The meditative rattle of a train on track transports you not just through space, but through time itself.
A trip to the bush usually starts off with a car packed with the children, square-cut sandwiches, blue-and-white cooler boxes and the requisite pair of binoculars. For this journey, grab those binoculars, but leave the rest behind.
Rovos Rail, with 25 years of experience, takes care of everything else–including activities for the kids and sightseeing from the back observation car.
My bush trip on the rail will take me from Pretoria all the way down to Durban–Rovos Rail's new route. With a 10am departure from the original colonial station, my friendly porter gets my luggage on board promptly. The station itself is a trip back in time, but there is nary a Louis Vuitton trunk in sight–multi-coloured suitcases in nylon and canvas appear to be the order of the day.
But once I am aboard, the train slows down time, and the scene takes on a sepia tone.
I make my way to my cabin through the shoulder-width passage of wooden panelling. As the sliding door rolls opens, my deluxe accommodation is revealed: four giant windows to peer out from, a spacious double bed and a bathroom complete with an antique ball-and-claw Victorian bath. I'm ready to slow down to the 1930s, or any era, with a suite like this.
As I unpack, I discover key details to rail travel: everything needs a stable place to stand–including myself, to avoid injury and embarrassment. But this is all part of the adventure. The almost century-old cars offer up a meditative rattle and the soft patter soothes me as I ready for lunch.
Heading out of the smog that circles Gauteng means that the Drakensberg Mountains are nearly in sight. Lunch–a long and immoderate affair–starts with bottles of South Africa's finest wines (such as Hamilton Russell and Meerlust) in a newly refurbished dining car. We start with springbok carpaccio, followed by ostrich fillet with a fresh salad as the main course–all served on elegant white tablecloths, silver cutlery and Rovos crockery.
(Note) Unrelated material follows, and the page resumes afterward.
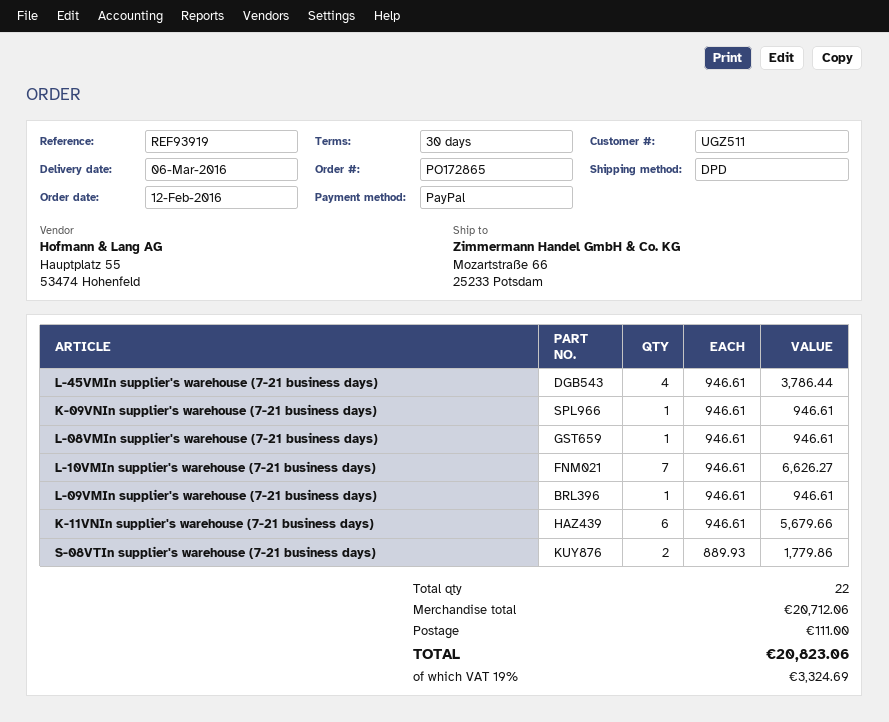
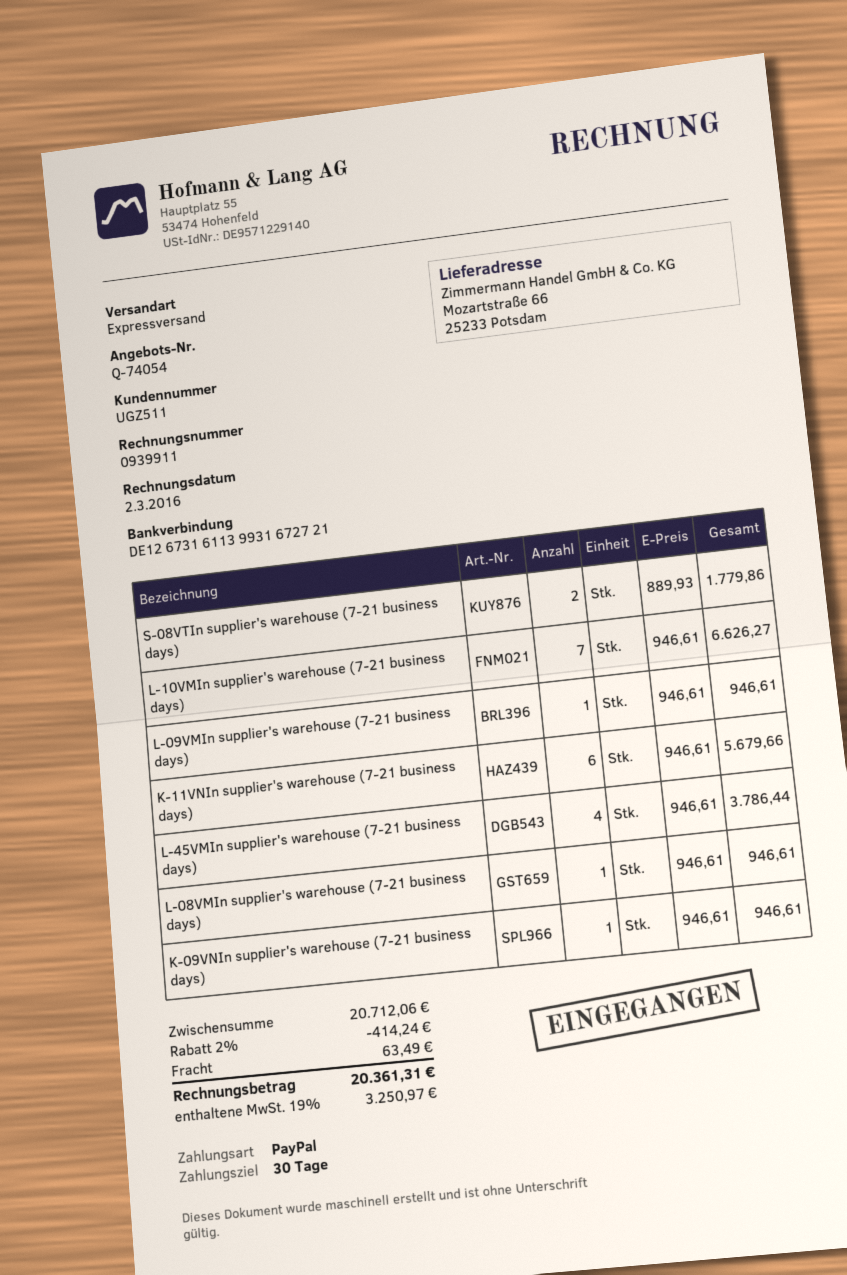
shipping method: DPD -> express
discount: none -> 2% = 414.24
shipping: 111.00 -> 63.49
tax: 19% = 3324.69 -> 19% = 3250.97
total: 20823.06 -> 20361.31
The afternoon is spent lounging in the observation car, winning a game of Scrabble with a non-English-speaking tourist, and the train does all the work as we ascend the historic Majuba Hill in KwaZulu-Natal.
With time to reflect and a bed ready for napping it is fortuitous that the train has an old school bell beckoning me to eat yet again at dinner time.
A dapper jacket, slim tie and shiny shoes spruce me up for the formal dinner. Conversations over endless courses of fresh lobster, local game meats and slices of cheesecake prepare me (and the rest of the guests) for a restful sleep.
The sun has barely kissed me good morning as day breaks. With pastry in hand, I am escorted off the train and into the Nambiti Private Game Reserve for my first game drive of the day. After some cheetah, quite a few giraffe and a deceivingly cheerful hippo, its time for brunch. I skip the food for once and spend the afternoon gazing at animals on my second game drive at the nearby Spioenkop Game Reserve.
Reluctantly, I leave the game viewing and venture back to the train for an encore of the dressy dinner in the dining car.
The next morning, as we descend the escarpment to Lions River Station in Durban, I am still stuffed from all the feasting and game viewing. With my arms folded behind my head and the KwaZulu-Natal Midlands in full view, a flash of the past comes to me–the ladies and gentleman with their airs and graces, and it shows me that nothing has changed. Maybe one less frill on that frock and an electric shaver for the gents–but we, the riders of the train, are exactly the same.